Underneath all our arguments lay the reminder that I was my mother’s daughter not by blood but by law—manifested by the reoccurring accusation that I was ungrateful.
I never understood why my mother despised the role she’d so badly wanted. Perhaps I wasn’t the daughter she’d been hoping to get: the toy she’d groomed in her mind come to life. For years, it felt like she wanted me to be part of the American Girl Collection doll set she insisted on buying for me. She wanted me to dress in frilly pink outfits and grow up to be a nurse or a teacher.
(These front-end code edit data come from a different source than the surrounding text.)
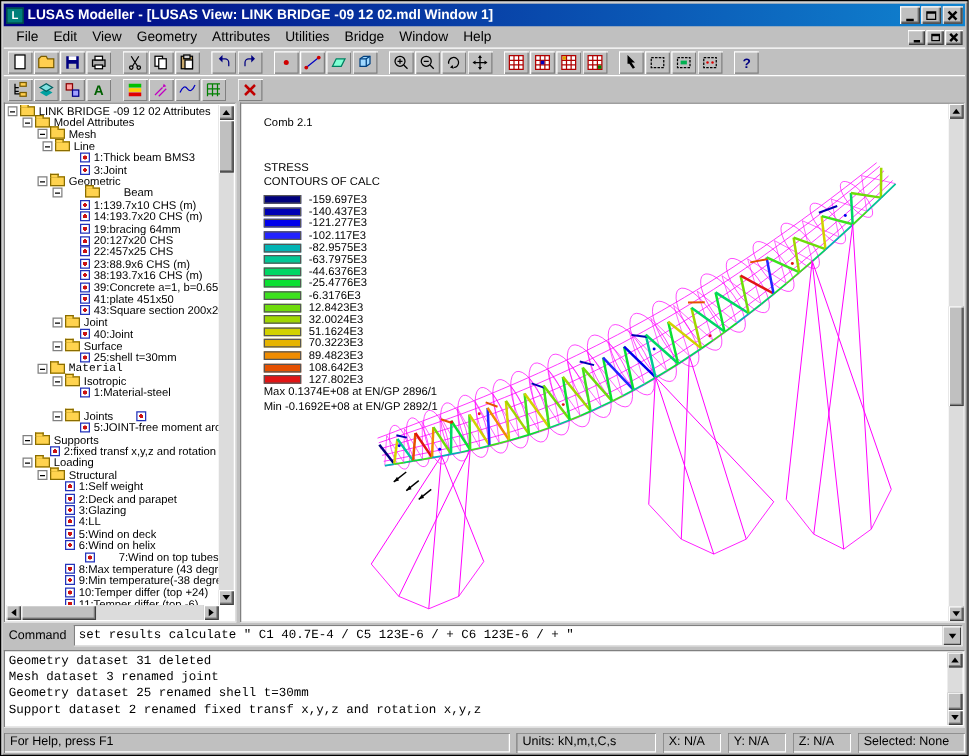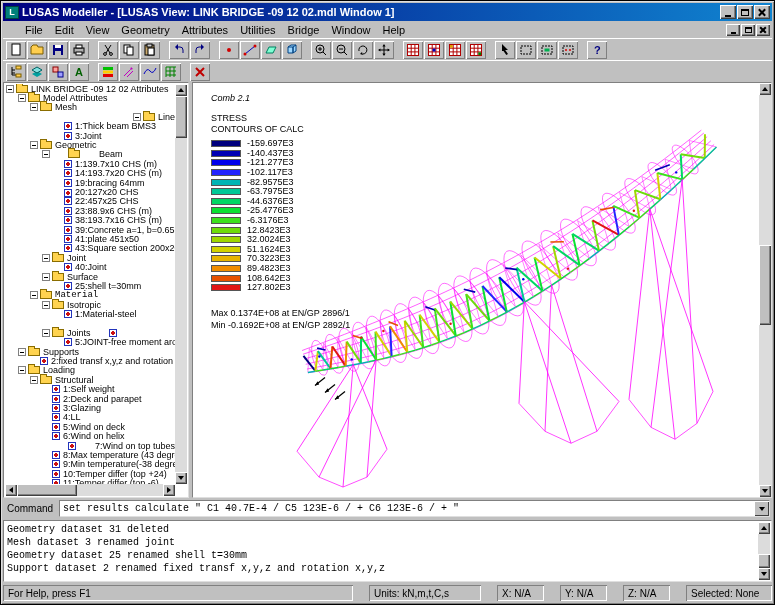--- a/index.html
+++ b/index.html
@@ -29,7 +29,7 @@
   .wbtn.small .g-close{width:7px;height:7px;}
   .wbtn.small .g-close::before,.wbtn.small .g-close::after{height:8px;left:2.5px;}
   
-  .menubar{flex:0 0 17px;display:flex;align-items:center;font-size:11px;padding-left:16px;}
+  .menubar{flex:0 0 17px;display:flex;align-items:center;font-size:11px;padding-left:4px;}
   .menu-item{padding:1px 6px;}
   .child-controls{margin-left:auto;display:flex;margin-right:2px;}
   

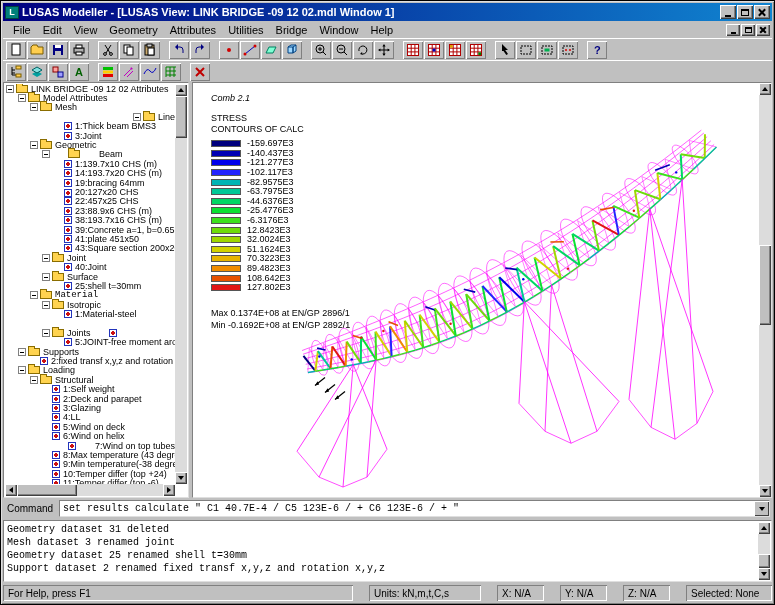--- a/index.html
+++ b/index.html
@@ -62,7 +62,7 @@
   #model-svg{position:absolute;left:0;top:0;width:calc(100% - 12px);height:100%;}
   .legend{position:absolute;left:18px;top:10px;font-size:9px;line-height:11px;}
   .legend-line{height:11px;white-space:nowrap;}
-  .legend-line.first{margin-bottom:9px;font-style:italic;}
+  .legend-line.first{margin-bottom:25px;}
   .legend-rows{margin-top:4px;}
   .legend-row{display:flex;align-items:center;height:9.6px;}
   .legend-swatch{width:30px;height:7px;margin-right:6px;border:0.5px solid #555;}

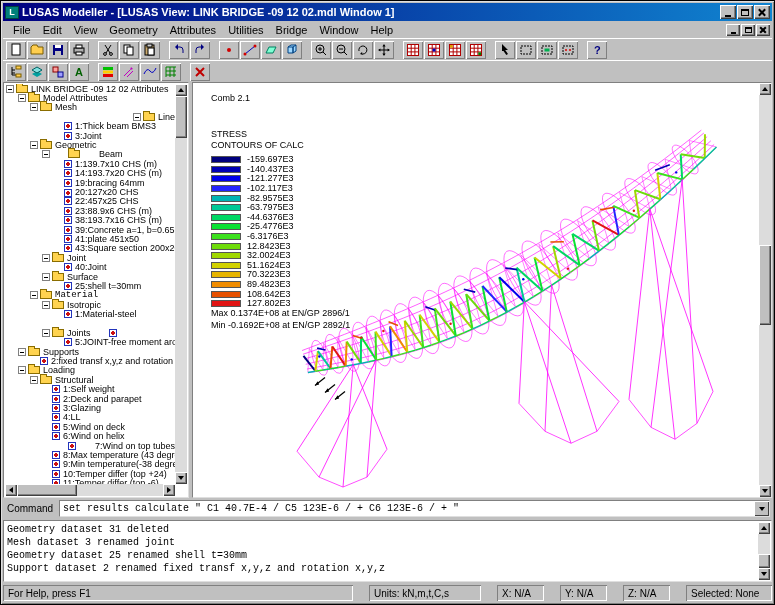--- a/index.html
+++ b/index.html
@@ -475,7 +475,7 @@
             <span class="icon-folder"></span>
             <span class="tree-label">Mesh</span>
           </div>
-          <div class="tree-row" style="margin-left: 28px; justify-content: flex-end;">
+          <div class="tree-row" style="margin-left: 28px;">
             <span class="expander"></span>
             <span class="icon-folder"></span>
             <span class="tree-label">Line</span>

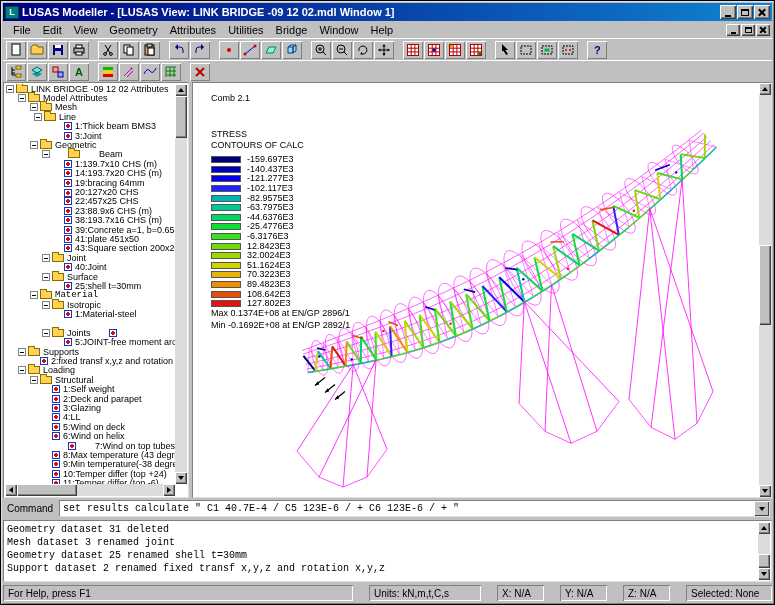--- a/index.html
+++ b/index.html
@@ -98,7 +98,7 @@
   .log-lines{position:absolute;left:3px;top:2px;right:14px;bottom:2px;overflow:hidden;
     font-family:"Liberation Mono",monospace;font-size:10px;line-height:13px;white-space:pre;}
   
-  .status-bar{flex:0 0 20px;display:flex;gap:16px;padding-top:3px;}
+  .status-bar{flex:0 0 20px;display:flex;align-items:center;gap:5px;padding-top:3px;}
   .status-panel{height:16px;display:flex;align-items:center;padding:0 5px;font-size:10px;white-space:nowrap;overflow:hidden;
     box-shadow:inset 1px 1px 0 #808080, inset -1px -1px 0 #fff;}
   .st-help{flex:1;} .st-units{flex:0 0 112px;} .st-x,.st-y,.st-z{flex:0 0 47px;} .st-sel{flex:0 0 86px;}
After decades of this complicated relationship, it is hard to pinpoint when and why I warmed up to the role so many women instinctively want. Perhaps it was because I knew my husband, the eldest of his five siblings across a 14-year spread, could alleviate me of the full burden. He possessed what I considered to be the maternal instincts I lacked. Whenever we visited friends with babies, the bub would end up on my husband’s lap at his request, while I kept my distance. His upbringing, in a home bustling with children and loving parents, gave him a family model very different from mine. He didn’t think too much about the what-ifs like I did, because for him they were mere hypotheticals. Instead, he possessed an enviable confidence that marriage and family were bound to succeed, along with faith that I would learn from my mother’s behaviors and relationships and not repeat them. Nonetheless, I found comfort in thinking that my son would have a great mom, even if my husband took on that role.
Or maybe the thought of not having a single blood connection to anyone on the planet scared me. I yearned for the intangible connection of shared physical traits and mannerisms. ( Although, frankly, I had no greater opposition to adopting a child myself than having a child biologically. My experience equipped me with the ability to not only sympathize but empathize with a fellow adoptee.) Or maybe it traced back to the years of therapy and conversations with close friends, who convinced me that I was not my mother and therefore not fated to reincarnate the same tumultuous relationship. Whatever it was, the sight of 35 approaching changed everything. Pregnancy occurring at this age or beyond is deemed “geriatric.” The scientist in me understood the ramifications of this, causing me to hear the ticking biological clock loud and clear.
For the most part, the physical challenges of my pregnancy paled in comparison to the emotional ones. It wasn’t the lower back pain or the growing bowling ball attached to my midsection that kept me up at night, but wondering whether nurture or nature would influence the relationship with my son. Would I lash out at him the way my mother had at me? How do I figure out if my genes are any good without a family history?
Everything about being pregnant felt surreal. It took us over four months to share the news with anyone. I just wasn’t ready to face an onslaught of questions and expectations about how thrilled I must be to become a mother. I was scared about living up to such a coveted role. I wondered whether I should start saving for my son’s therapy sessions.
For the most part, the physical challenges of my pregnancy paled in comparison to the emotional ones.
But on a rainy day just shy of the New Year, my son entered the world and all my fears dissipated. When they placed his tiny body on my chest minutes after the delivery, I found a peace and love that I didn’t know I was capable of. I thought my upbringing modeled a sort of twisted love that I was hard-wired to reincarnate. But I possessed a feeling I’d thought was innate to every other woman but me. A part of me that I thought was permanently broken had been healed. I was now a mother and fell in love not only with this creation but with my ability to have this kind of relationship.
That grainy blob I’d stared at months ago had transformed into my son and my love. I was a mother, and at last it was no longer complicated.